**Exercise instructions**
Output consists of the line that contains "subtotal: 5583.12 -> 5451.70" plus every later line of the material below, each one duplicated exactly.

**** Data for the task ****

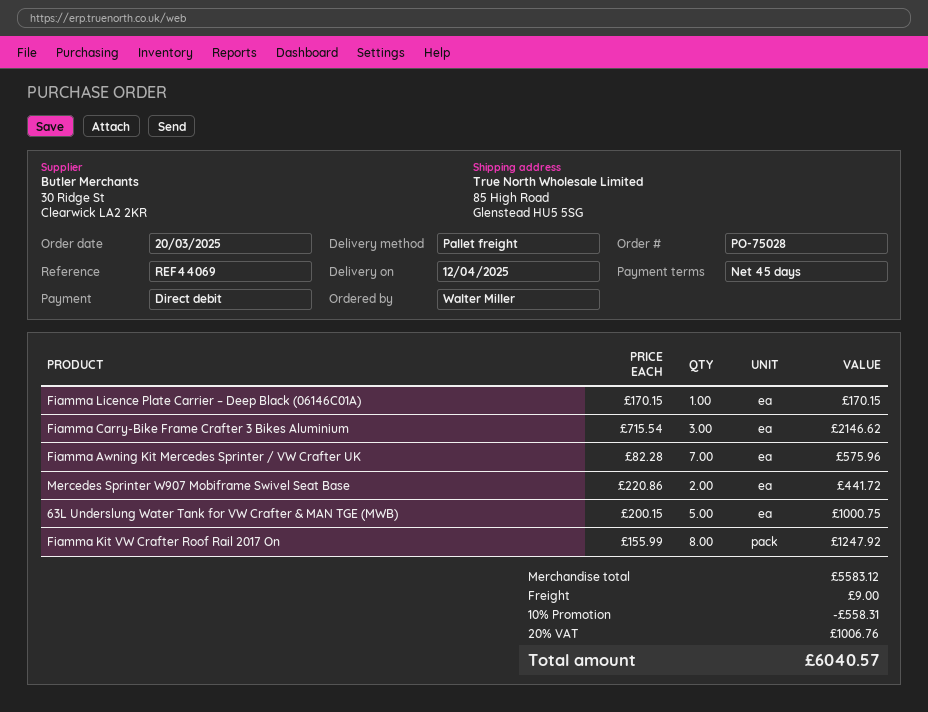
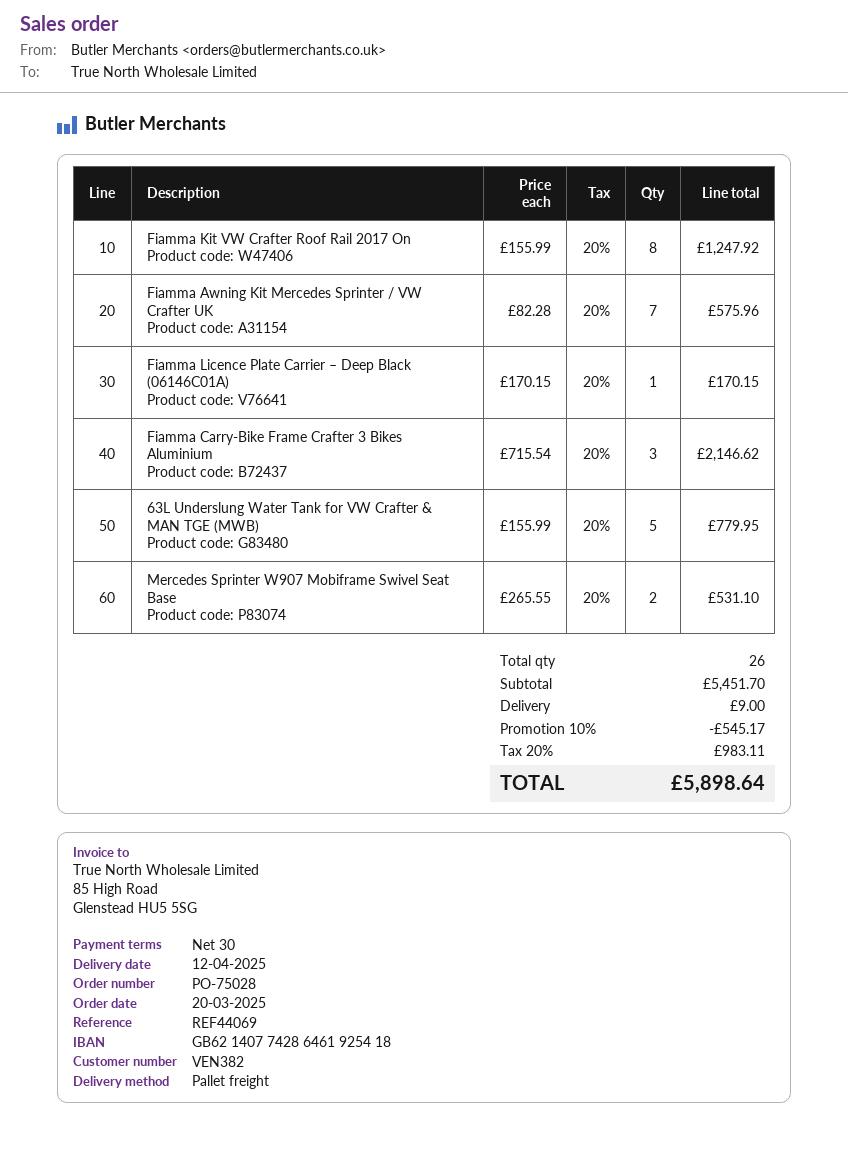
payment terms: 45 days -> 30 days
Mercedes Sprinter W907 Mobiframe Swivel Seat Base: 2 x 220.86 = 441.72 -> 2 x 265.55 = 531.10
63L Underslung Water Tank for VW Crafter & MAN TGE (MWB): 5 x 200.15 = 1000.75 -> 5 x 155.99 = 779.95
subtotal: 5583.12 -> 5451.70
discount: 10% = 558.31 -> 10% = 545.17
tax: 20% = 1006.76 -> 20% = 983.11
total: 6040.57 -> 5898.64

****

**Task response**
subtotal: 5583.12 -> 5451.70
discount: 10% = 558.31 -> 10% = 545.17
tax: 20% = 1006.76 -> 20% = 983.11
total: 6040.57 -> 5898.64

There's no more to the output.